A TEENAGER who stole from a woman who had given her home was jailed for two-and-a-half year for what a judge called an appalling crime.

Shaun Metcalfe took the victim's bank card while she was asleep and withdrew money from her account.

Teesside Crown Court heard how he had not been staying at the house in Stockton, but sneaked in and stole a purse.

The following day, he frogmarched a man to his home to get his cashpoint card, while threatening to stab him and hit him with a house brick.

Metcalfe was said to have been born addicted to drugs, lived much of his life in care before being looked after by his grandmother, but when she died he was put in supervised accommodation until his 18th birthday last October.

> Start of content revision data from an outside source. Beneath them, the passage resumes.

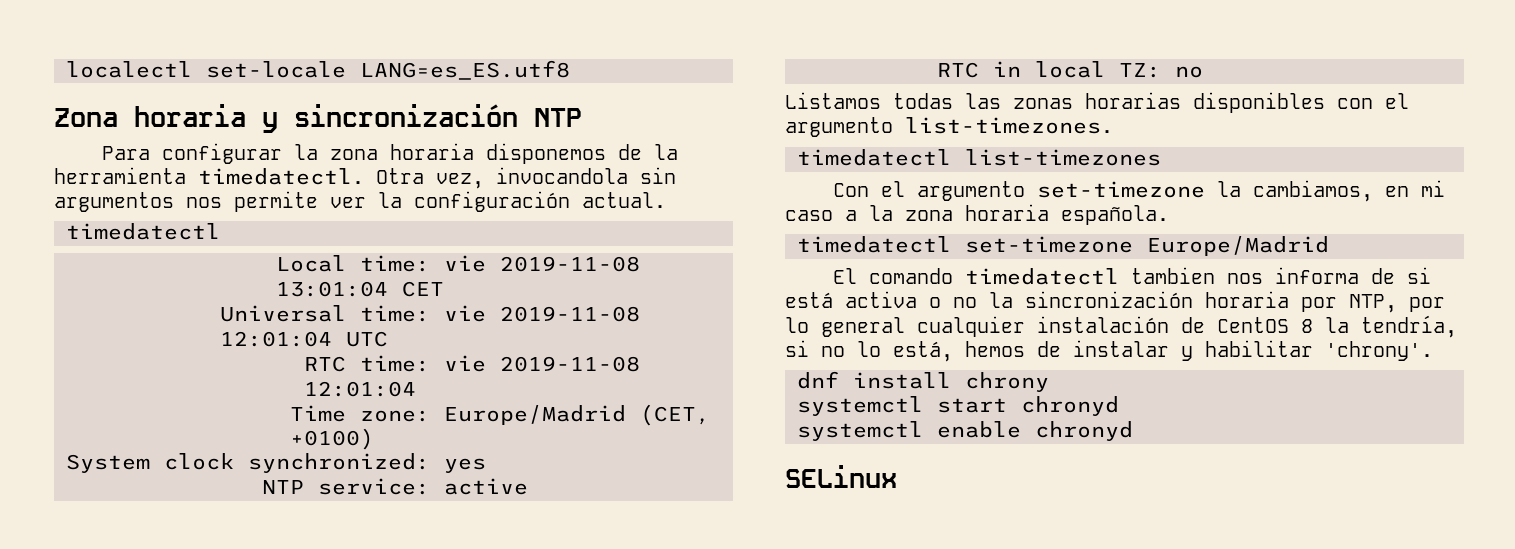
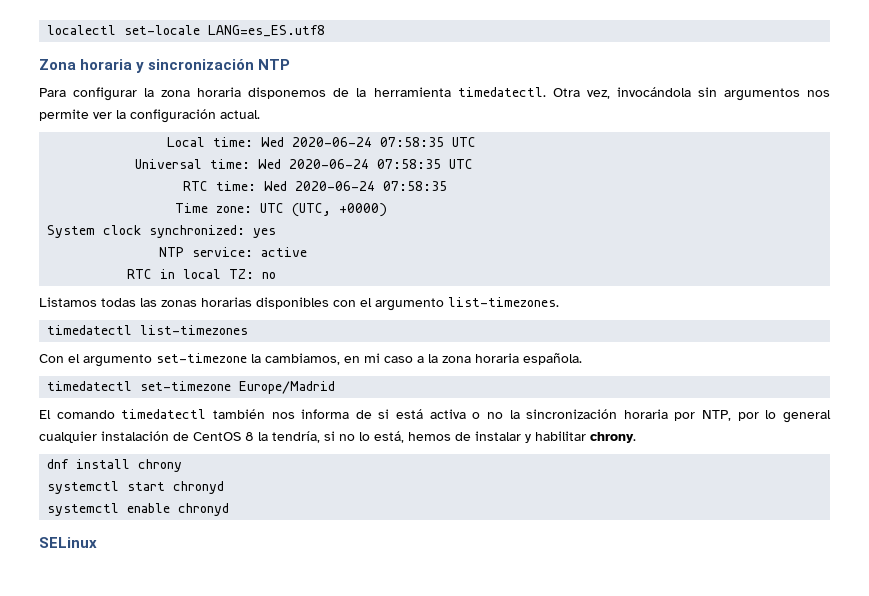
[496,167,628,184] invocandola -> [616,87,691,97] invocándola
[66,223,220,240] // timedatectl -> (260, 114) none
[444,255,640,272] [276,281,444,297] vie 2019-11-08 13:01:04 CET -> [261,137,477,147] Wed 2020-06-24 07:58:35 UTC
[444,305,640,322] [220,331,332,347] vie 2019-11-08 12:01:04 -> [258,159,442,169] Wed 2020-06-24 07:58:35
[444,355,640,372] [304,381,416,397] vie 2019-11-08 12:01:04 -> [264,181,448,191] Wed 2020-06-24 07:58:35
[444,404,710,426] [290,428,374,450] Europe/Madrid (CET, +0100) -> [260,203,388,217] UTC (UTC, +0000)
[1131,267,1216,284] tambien -> [212,409,265,419] también
[1325,341,1433,361] 'chrony'. -> [590,432,636,443] chrony.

The man he tried to rob had the presence of mind to pick up an old bank card that had been cancelled, so despite trying four different cashpoint machines, Metcalfe was unable to get any money.

The incident lasted 90 minutes, and the victim said in a statement that he was "shaken up, scared and upset" by the ordeal on February 22, and feared he would be assaulted.

Duncan McReddie, mitigating, told Judge Sean Morris: "There has been no input into Shaun Metcalfe's thinking, frame of mind, behaviour that any of the rest of normal society would recognise as good parenting.

"A young man largely left to his own devices, he started random drug-taking at a very young age.

"When a man of this age, for he is only just an adult, has grown up in that way, the court should have some understanding of how he has arrived where he is."

Metcalfe, of Yarm Road, Stockton, admitted charges of burglary, theft and attempted robbery.

Judge Morris told him: "It was an unpleasant breach of trust burglary where a woman who gave you a home was treated very badly by you.

"Sneaking into somebody's house who has sought to give you shelter is appalling.

"It is right to say you have had an appalling upbringing that's not your fault.

However lots of people in this world had terrible upbringings, and the vast majority do not turn to crime. Crime is a lifestyle choice. You have chosen it and you don't have to. You now have a very serious record."

Metcalfe has 25 other crimes to his name, including four burglaries.